After the incident of the ten miles, someone behind me was actually furtively happy, wanting to see me make a spectacle of myself. My wife and her confederates privately judged me to be ‘‘a kiss- ass,’’ who kissed Madam X’s ass, a public enemy of the entire Five Spice Street community. Some days when I was dizzy in the morning and didn’t get up, they also crowded into my room, squatted at the foot of the bed, and declared that they needed to observe me and see ‘‘what acrobatics I performed under the covers.’’ I didn’t dare move. Unluckily, bedbugs also joined in the fun. All I could do was clench my teeth. Had I really been brought down? No. I had to turn my bad luck into momentum and struggle to demonstrate my existence to the world.
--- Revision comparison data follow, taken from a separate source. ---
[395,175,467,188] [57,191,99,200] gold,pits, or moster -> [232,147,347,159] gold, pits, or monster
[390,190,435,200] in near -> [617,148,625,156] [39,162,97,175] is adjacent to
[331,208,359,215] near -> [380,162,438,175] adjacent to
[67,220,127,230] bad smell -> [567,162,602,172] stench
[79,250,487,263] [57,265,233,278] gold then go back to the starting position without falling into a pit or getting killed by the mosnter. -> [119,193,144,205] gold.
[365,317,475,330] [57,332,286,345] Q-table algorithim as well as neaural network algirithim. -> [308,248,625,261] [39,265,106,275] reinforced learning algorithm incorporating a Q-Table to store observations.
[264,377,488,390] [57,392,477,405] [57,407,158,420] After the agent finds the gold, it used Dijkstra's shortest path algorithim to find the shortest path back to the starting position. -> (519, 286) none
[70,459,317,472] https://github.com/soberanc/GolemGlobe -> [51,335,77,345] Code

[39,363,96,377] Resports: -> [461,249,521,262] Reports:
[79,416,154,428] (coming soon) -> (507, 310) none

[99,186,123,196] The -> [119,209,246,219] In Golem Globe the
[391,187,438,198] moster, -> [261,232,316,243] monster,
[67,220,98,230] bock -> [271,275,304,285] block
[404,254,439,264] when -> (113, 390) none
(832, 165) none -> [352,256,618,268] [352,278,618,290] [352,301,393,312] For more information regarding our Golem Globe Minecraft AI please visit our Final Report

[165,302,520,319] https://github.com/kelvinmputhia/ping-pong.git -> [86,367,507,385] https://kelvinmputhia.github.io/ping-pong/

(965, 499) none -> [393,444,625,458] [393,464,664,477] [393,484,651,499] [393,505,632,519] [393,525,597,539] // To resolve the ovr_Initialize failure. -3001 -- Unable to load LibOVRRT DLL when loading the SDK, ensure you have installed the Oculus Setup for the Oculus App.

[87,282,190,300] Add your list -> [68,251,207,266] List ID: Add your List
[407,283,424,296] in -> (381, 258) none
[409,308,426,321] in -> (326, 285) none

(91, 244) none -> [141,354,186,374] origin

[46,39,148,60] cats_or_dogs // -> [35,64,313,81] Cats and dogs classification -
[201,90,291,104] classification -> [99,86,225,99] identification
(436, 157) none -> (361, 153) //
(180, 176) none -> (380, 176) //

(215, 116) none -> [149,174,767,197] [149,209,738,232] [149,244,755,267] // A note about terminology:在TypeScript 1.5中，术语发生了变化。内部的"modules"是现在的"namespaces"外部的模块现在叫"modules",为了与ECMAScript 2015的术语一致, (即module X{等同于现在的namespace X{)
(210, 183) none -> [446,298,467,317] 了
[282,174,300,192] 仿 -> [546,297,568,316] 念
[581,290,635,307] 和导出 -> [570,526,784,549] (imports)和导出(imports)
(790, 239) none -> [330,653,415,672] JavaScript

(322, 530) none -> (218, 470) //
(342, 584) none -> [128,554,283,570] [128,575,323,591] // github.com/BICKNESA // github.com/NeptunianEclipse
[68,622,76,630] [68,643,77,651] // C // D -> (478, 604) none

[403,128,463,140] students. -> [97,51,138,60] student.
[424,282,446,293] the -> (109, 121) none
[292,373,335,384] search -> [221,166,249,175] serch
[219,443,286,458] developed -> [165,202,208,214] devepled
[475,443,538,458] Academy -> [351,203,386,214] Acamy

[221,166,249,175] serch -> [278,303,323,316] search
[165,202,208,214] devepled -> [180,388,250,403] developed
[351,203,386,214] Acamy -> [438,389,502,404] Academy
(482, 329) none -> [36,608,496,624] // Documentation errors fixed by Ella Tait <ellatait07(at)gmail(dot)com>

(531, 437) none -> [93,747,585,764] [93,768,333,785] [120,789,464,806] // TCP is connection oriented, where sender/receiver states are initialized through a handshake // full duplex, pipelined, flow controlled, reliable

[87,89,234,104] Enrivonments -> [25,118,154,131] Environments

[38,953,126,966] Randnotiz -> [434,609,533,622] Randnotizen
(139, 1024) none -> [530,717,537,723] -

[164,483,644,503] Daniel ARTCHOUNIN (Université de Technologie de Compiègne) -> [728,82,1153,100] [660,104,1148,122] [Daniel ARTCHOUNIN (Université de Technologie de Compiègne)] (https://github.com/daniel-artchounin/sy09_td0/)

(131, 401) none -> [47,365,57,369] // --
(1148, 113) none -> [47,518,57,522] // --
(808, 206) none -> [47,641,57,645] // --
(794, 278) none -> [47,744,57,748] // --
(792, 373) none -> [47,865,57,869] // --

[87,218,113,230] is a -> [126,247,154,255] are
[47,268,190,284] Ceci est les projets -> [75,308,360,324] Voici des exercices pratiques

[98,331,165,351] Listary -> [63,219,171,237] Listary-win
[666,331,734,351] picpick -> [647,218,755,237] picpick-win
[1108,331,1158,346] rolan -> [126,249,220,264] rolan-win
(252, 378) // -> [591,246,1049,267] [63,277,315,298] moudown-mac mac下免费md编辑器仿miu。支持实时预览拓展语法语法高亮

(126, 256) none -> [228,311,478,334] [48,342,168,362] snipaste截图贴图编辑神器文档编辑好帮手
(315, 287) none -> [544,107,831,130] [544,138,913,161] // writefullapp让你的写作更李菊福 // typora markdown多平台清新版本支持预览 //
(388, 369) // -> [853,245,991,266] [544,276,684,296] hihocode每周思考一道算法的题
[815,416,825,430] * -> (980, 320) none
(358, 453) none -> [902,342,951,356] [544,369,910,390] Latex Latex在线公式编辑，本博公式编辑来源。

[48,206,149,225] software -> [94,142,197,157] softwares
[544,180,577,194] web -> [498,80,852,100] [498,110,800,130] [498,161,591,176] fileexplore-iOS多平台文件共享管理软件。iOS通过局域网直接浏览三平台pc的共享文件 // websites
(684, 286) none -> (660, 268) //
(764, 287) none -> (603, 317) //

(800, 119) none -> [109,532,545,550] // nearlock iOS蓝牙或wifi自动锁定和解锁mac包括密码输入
On the third day after I had completely lost faith in the morals of these times, I began to pull myself together. I climbed to the roof of our thatched cottage and sat there cross-legged. I worked on summarizing all the lessons I’d learned in my lifetime. This included a new description of the high stage of sexual joy. I sat up there quietly, facing the firmament. Below were all the busy living things. I felt truly detached. I could hardly hear the sounds of the world. My thinking progressed steadily toward a high philosophical level. Days went by-both sunny days and rainy days. I’d become fossilized on the roof of the thatched cottage, or I had become a white-haired, omniscient old philosopher. I merged into the great universe and embraced the whole world. Humankind became adorable, even though their ways of having sexual intercourse were so absurd.

One day, in a gentle mood, while immersed in abstract thought and with a slight smile on my face, I felt unbearable pain in the soles of my feet. I almost fainted. My thoughts were interrupted. I heard loud shouting from below. With my wife in the lead, a group of people were jabbing me with sharpened bamboo poles. They were shouting, ‘‘Bring this pile of horseshit down from the roof.’’ They also said, ‘‘The smelly fart from the roof has gotten into the cooking pot.’’ The fart ‘‘was the smell of the public enemy of Five Spice Street’s people.’’ Their shouting grew louder and louder. It was impossible to defend against their assault. My neck, chest, and ass were hit several times. My blood streamed down. Seeing this, my wife and her followers were so frightened they threw the bamboo poles away and ran off. I heard them talking to each other and disclaiming responsibility. The disturbance had ended, and once more philosophical thoughts occupied my mind. I felt that I had become steadier than ever. A gigantic consciousness of self-confidence was obscurely nascent. Who was I? What was my mission? Why was I sitting alone on the roof while people all over the world were playing out the drama of life below me? After forty-nine days, or maybe sixty-four days (I had long since lost any sense of time), I finally came down from the roof, bringing with me a crystal-clear mind. When I walked into the dark room, all the elites present were filled with deep esteem: they shook with anxiety at each step I took.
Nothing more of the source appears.